Presque tous les hommes développeront un cancer de la prostate s’ils ont la chance de vieillir suffisamment
Philippe Westerlinck
Le problème prostatique ne devrait pas s’améliorer, puisque l’espérance de vie qui est actuellement de 80,4 ans pour les hommes, grimperait jusqu’à 86,6 ans en 2040, selon les prévisions de Stabel. «On pourrait presque – le presque est important – dire que tous les hommes développeront un cancer de la prostate s’ils ont la chance de vieillir suffisamment», avance l’oncologue.
La majorité des cancers de la prostate ne sont pas agressifs
C’est grave, docteur? «Ce sont surtout dans les pays d’Asie et d’Afrique que la prévalence va augmenter artificiellement, car ils commencent à dépister», tempère le professeur Bertrand Tombal, chef du service urologie des Cliniques universitaires Saint-Luc. Le dépistage étant déjà bien organisé depuis une trentaine d’années dans le plat pays, «il n’y aura certainement pas d’impact majeur sur la santé publique».
D’autant plus que la majorité des cancers de la prostate sont indolents. «Sur 100 hommes en bonne santé, une vingtaine auront un cancer de la prostate, et parmi ces 20 cas, il n’y en aura que quatre ou cinq qui seront agressifs. A choisir un cancer, autant prendre celui de la prostate», ironise l’urologue. En Belgique, seulement 1,7 % des personnes ayant développé un cancer de la prostate sont décédées dans les cinq ans. «Plus de la moitié des hommes de plus de 80 ans peuvent mourir avec un cancer de la prostate sans jamais le savoir, et sans que ce soit la cause de leur décès. On peut très bien vivre avec sans avoir de symptômes, assure le docteur Westerlinck. Il ne faut pas pour autant nier qu’il y a des personnes qui en meurent».

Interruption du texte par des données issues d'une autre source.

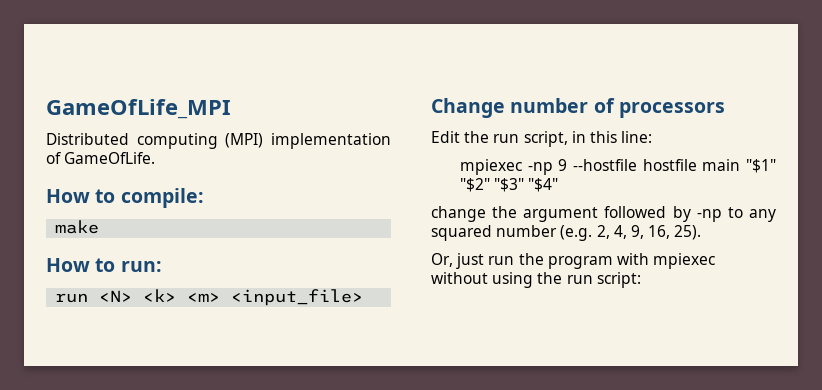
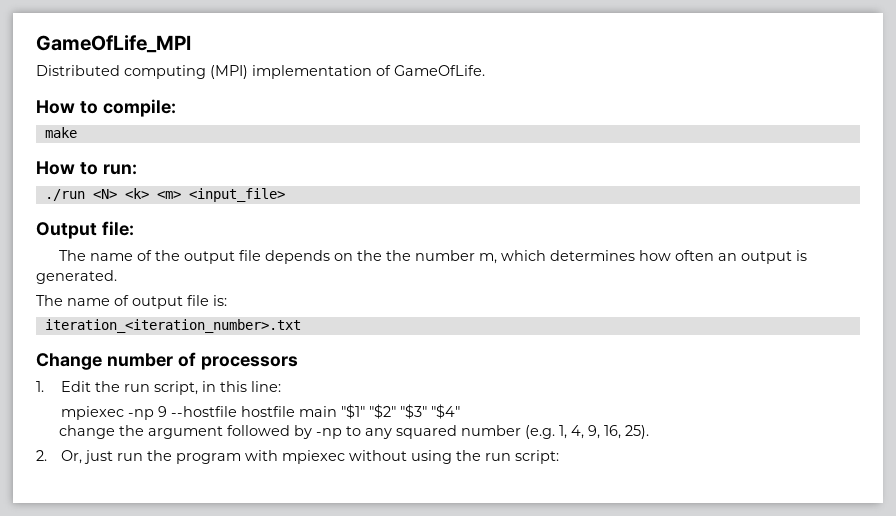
- run <N> <k> <m> <input_file>
+ ./run <N> <k> <m> <input_file>
+ Output file:
+ The name of the output file depends on the the number m, which determines how often an output is generated.
+ The name of output file is:
+ iteration_<iteration_number>.txt
- Edit the run script, in this line:
+ 1. Edit the run script, in this line:
- change the argument followed by -np to any squared number (e.g. 2, 4, 9, 16, 25).
+ change the argument followed by -np to any squared number (e.g. 1, 4, 9, 16, 25).
- Or, just run the program with mpiexec without using the run script:
+ 2. Or, just run the program with mpiexec without using the run script:

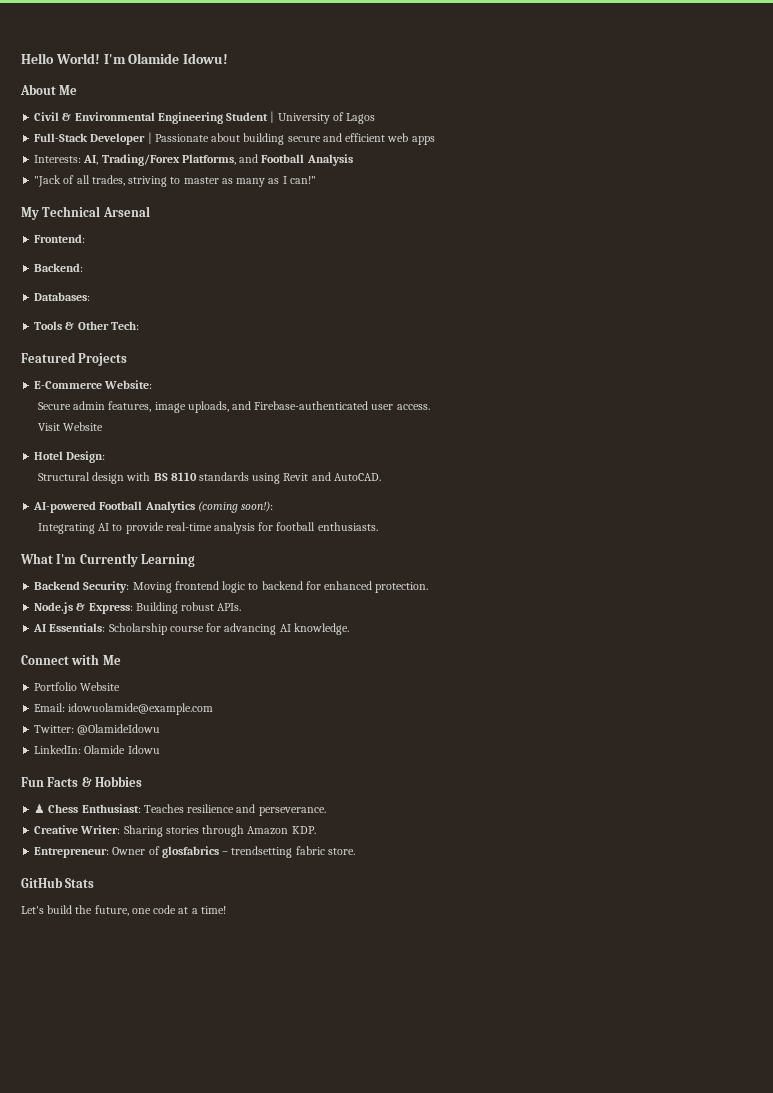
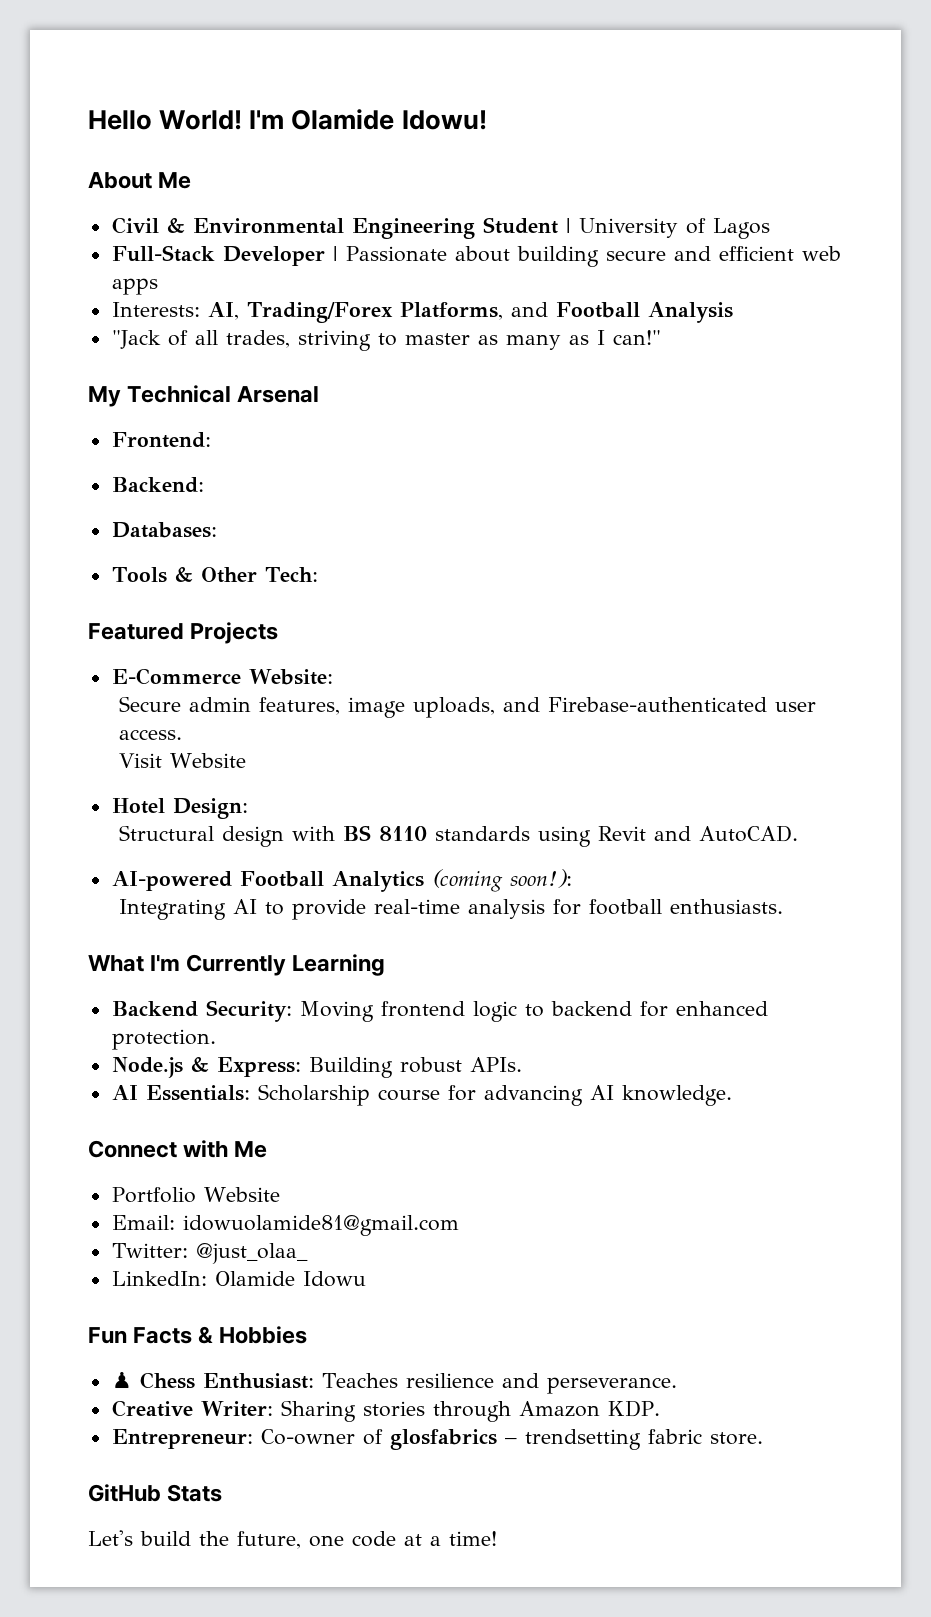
- Email: idowuolamide@example.com
+ Email: idowuolamide81@gmail.com
- Twitter: @OlamideIdowu
+ Twitter: @just_olaa_
- Entrepreneur: Owner of glosfabrics – trendsetting fabric store.
+ Entrepreneur: Co-owner of glosfabrics – trendsetting fabric store.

Trop de dépistage, trop de cancers
Le système de soins belge serait trop pro-actif dans la recherche de cancer prostatique, estime par ailleurs le professeur Tombal. Le test en vigueur depuis une trentaine d’années est la mesure du taux de PSA (Antigène prostatique spécifique), une protéine prostatique, dans le sang. Un taux élevé révèle une anomalie de la prostate, mais qui n’est pas nécessairement un cancer. Si cancer il y a, il est alors bien souvent détecté à un stade précoce, avant même l’apparition des symptômes. C’est un «surdiagnostic», qui entraîne un «surtraitement». Comme la plupart des cancers détectés à ce moment-là sont indolents, «il faudrait recommander aux patients de ne rien faire et de simplement surveiller activement leur état. Ce n’est pas nécessaire d’inquiéter le patient avec un cancer qui ne risque pas d’impacter sa survie». D’autant plus que les traitements provoquent des effets secondaires, tels que des incontinences ou des troubles de l’érection.

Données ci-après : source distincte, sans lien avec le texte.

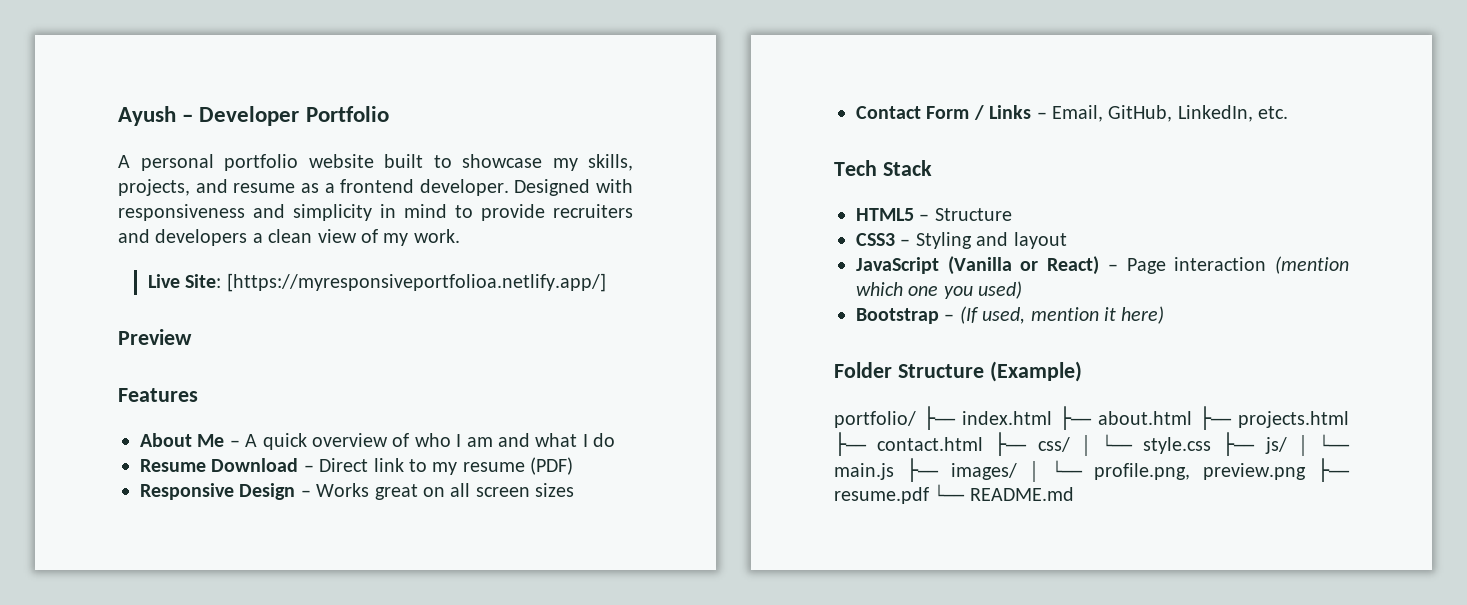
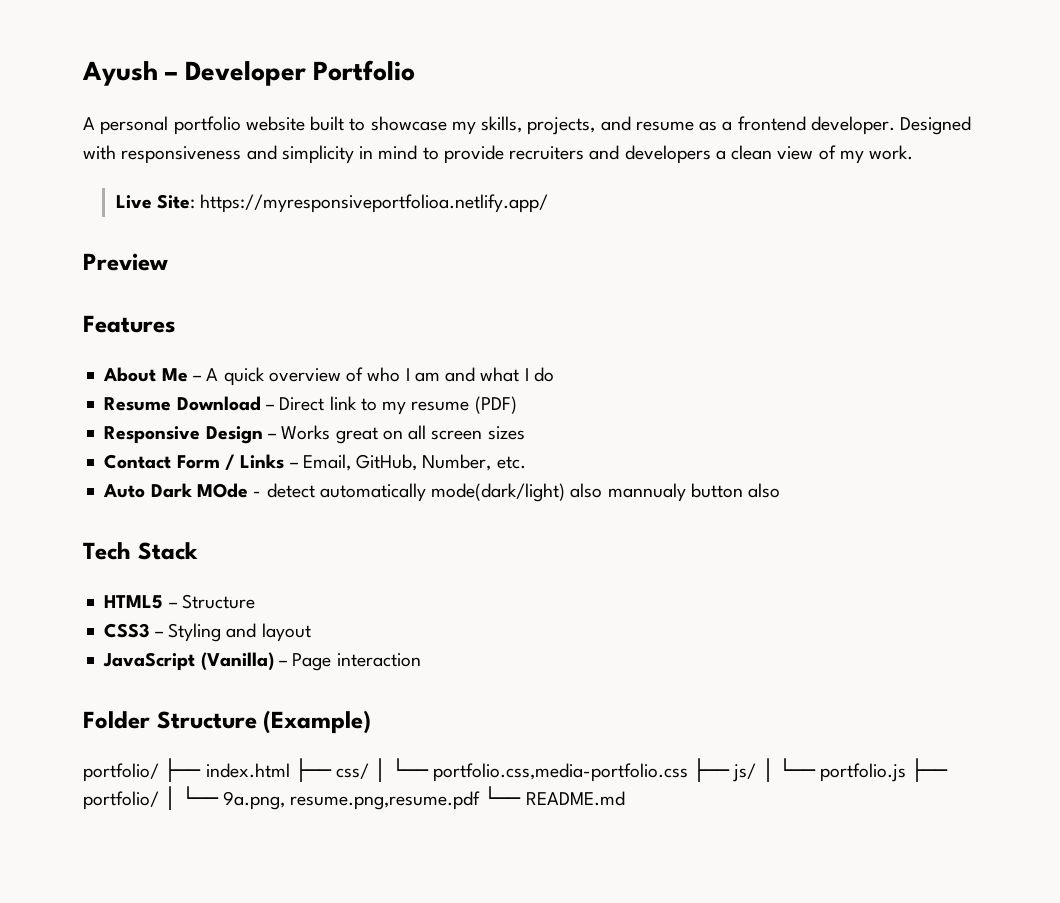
- Live Site: [https://myresponsiveportfolioa.netlify.app/]
+ Live Site: https://myresponsiveportfolioa.netlify.app/
- Contact Form / Links – Email, GitHub, LinkedIn, etc.
+ Contact Form / Links – Email, GitHub, Number, etc.
+ Auto Dark MOde - detect automatically mode(dark/light) also mannualy button also
- JavaScript (Vanilla or React) – Page interaction (mention which one you used)
- Bootstrap – (If used, mention it here)
+ JavaScript (Vanilla) – Page interaction
- portfolio/ ├── index.html ├── about.html ├── projects.html ├── contact.html ├── css/ │ └── style.css ├── js/ │ └── main.js ├── images/ │ └── profile.png, preview.png ├── resume.pdf └── README.md
+ portfolio/ ├── index.html ├── css/ │ └── portfolio.css,media-portfolio.css ├── js/ │ └── portfolio.js ├── portfolio/ │ └── 9a.png, resume.png,resume.pdf └── README.md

Depuis 2012, les recommandations scientifiques nationales vont d’ailleurs dans le sens de la surveillance, «mais ça ne marche pas». Le problème c’est que les médecins sont «financés à l’acte en Belgique». Or avec une stratégie de dépistage bien menée, qui ne ciblerait que les quelques cancers prostatiques agressifs, les chiffres pourraient diminuer, avance Bertrand Tombal, qui prône pour cela le recours systématique à l’IRM prostatique après un test PSA, plutôt que de passer directement à la biopsie.